With Donald Kahn, a quick question about math often inspired an hourlong conversation about something else entirely.

Music. French politics. Photography.

During his decades at the University of Minnesota, the mathematics professor became as known for these broad discussions as his specific study of topology. One student went to Kahn to prepare for an exam and approached Jonathan Rogness, an assistant professor, afterward. "He said, 'Don is great, but tell me — how do you get him to talk about mathematics?' "

Kahn, a photographer, storyteller and husband of 58 years to state Rep. Phyllis Kahn, died Jan. 16. He was 79.

Kahn was born in New York City, where his father, Irving Kahn, who is now 109 years old, became a legendary investor. His mother, Ruth, had a Ph.D. in psychology, Phyllis Kahn said, so it was no surprise that Don's baby book included the results of a Rorschach test.

"Brilliant and sensitive," it said. "No fears, no feeling of inferiority. Has accepted birth without trauma and places himself squarely in this world."

Upon receiving his first box camera as a birthday present in 1942, "I immediately shot pictures of fighter aircraft in the sky," he later wrote. "I was devastated to see that the planes came out as tiny dots." Years later, "I got my first Leica and began to learn what this is all about."

Kahn's son, Jeremy, credits his father's lifelong love of photography with his ability to find the best angle of any situation or subject.

"He always took the extra step to say, How do we make this interesting?" said Jeremy Kahn, 50, of Montreal.

Kahn and Phyllis met as students at Cornell University, where Don roomed with three men, Phyllis said. "I dated each of them sequentially, and Don was the last."

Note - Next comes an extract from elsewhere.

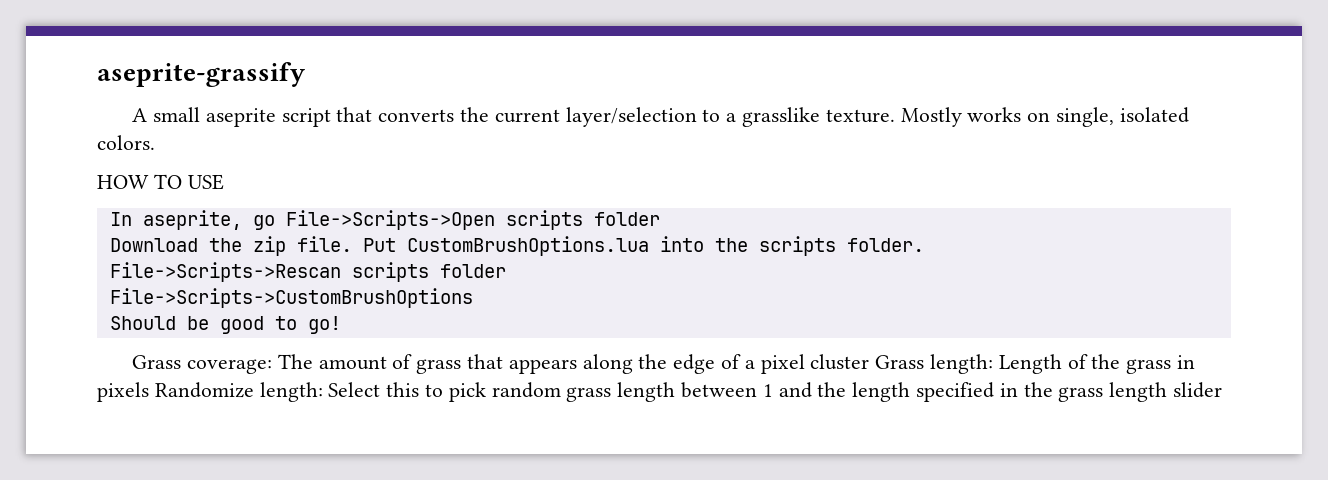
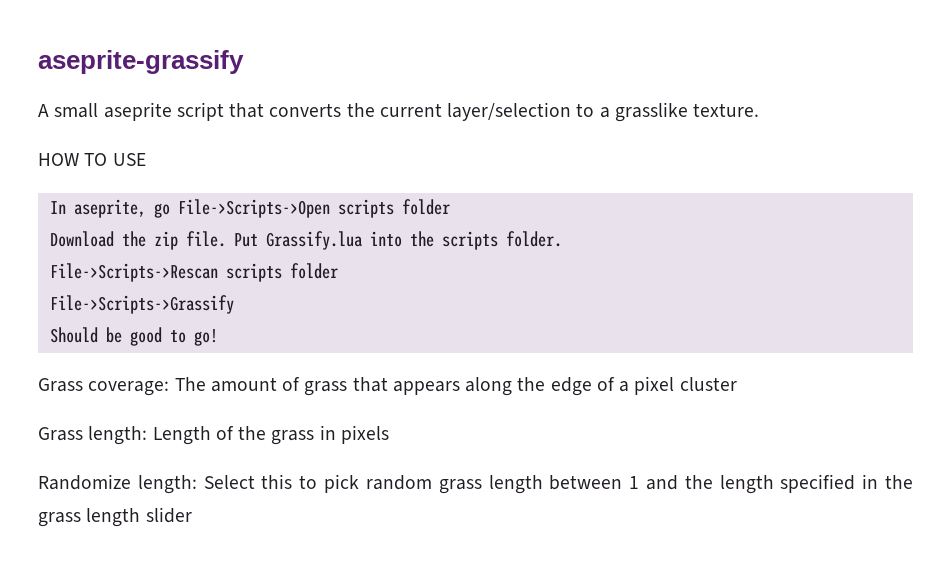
[900,107,1189,127] [97,135,155,150] Mostly works on single, isolated colors. -> (760, 110) none
[406,236,649,256] CustomBrushOptions.lua -> [265,231,362,250] Grassify.lua
[109,288,473,308] File->Scripts->CustomBrushOptions -> [49,295,234,314] File->Scripts->Grassify
(870, 362) none -> (737, 384) //
(149, 392) none -> (389, 434) //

After earning his Ph.D. at Yale University in 1961, Kahn taught at Columbia University and then in Heidelberg, Germany. He spoke German and French fluently and had "an incredible ability" to pick up languages, Phyllis Kahn said. Despite not knowing Spanish at the start of a monthlong teaching stint in Mexico City, he gave his last two lectures in the language.

Kahn came to the U in 1964, recruited because of "his very strong work in topology," said Prof. Peter Olver, head of the School of Mathematics. His 1975 textbook was "a short but elegant introduction to the subject," said Rogness, who read it before becoming one of Kahn's Ph.D. students.

Kahn twice served as the department's director of graduate studies and, even after retiring in 2010, continued grading preliminary exams and working with students. "It was well-known how generous he was with his time," Rogness said. He'd tell detailed, funny stories about past colleagues and snapped portraits at events.

When his two children were young, Kahn played duets with them on the piano. He liked to challenge Jeremy's calculator to a duel and — even when the division involved a decimal — would win. He did the laundry and made the coffee.

"He was the more responsible person, the more attentive person in this marriage," Phyllis Kahn said. "The one who probably did more than he was supposed to."

Though he spent many hours developing photographs in his darkroom, some were surprised when, in 2014, he published a "concise history" of photography. People thought it was "so contradictory that he was both a mathematician and a musician and photographer," Jeremy Kahn said. But his father's brand of math was theoretical, almost artful, he said.

Kahn was interested "not only in the pictorial aspect of what the image was, but in thinking about photography as a medium of information or exchange of ideas," said Tom Rose, a professor in the Department of Art. Kahn had hoped to travel with Rose to Beijing, where Rose had established a program based on exchanging photographs.

But after breaking his leg last year, Kahn encountered other health problems.

Passionate about global and local politics, Kahn occasionally wrote letters to the editor about Nicaragua, Vietnam and other countries, at least once using math to prove his point. He was active in his wife's many campaigns, organizing the effort to put door-hangers across the district when she ran for the state House of Representatives for the first time in 1972.

Knocking on doors while campaigning, "I would always stiffen when someone would say Don was their teacher," Phyllis Kahn said. "I mean, who loves a math teacher?

"But they would always express positives."

Other survivors include brothers Alan and Thomas Kahn, daughter Tamar McNally and six grandchildren. Private services have been held.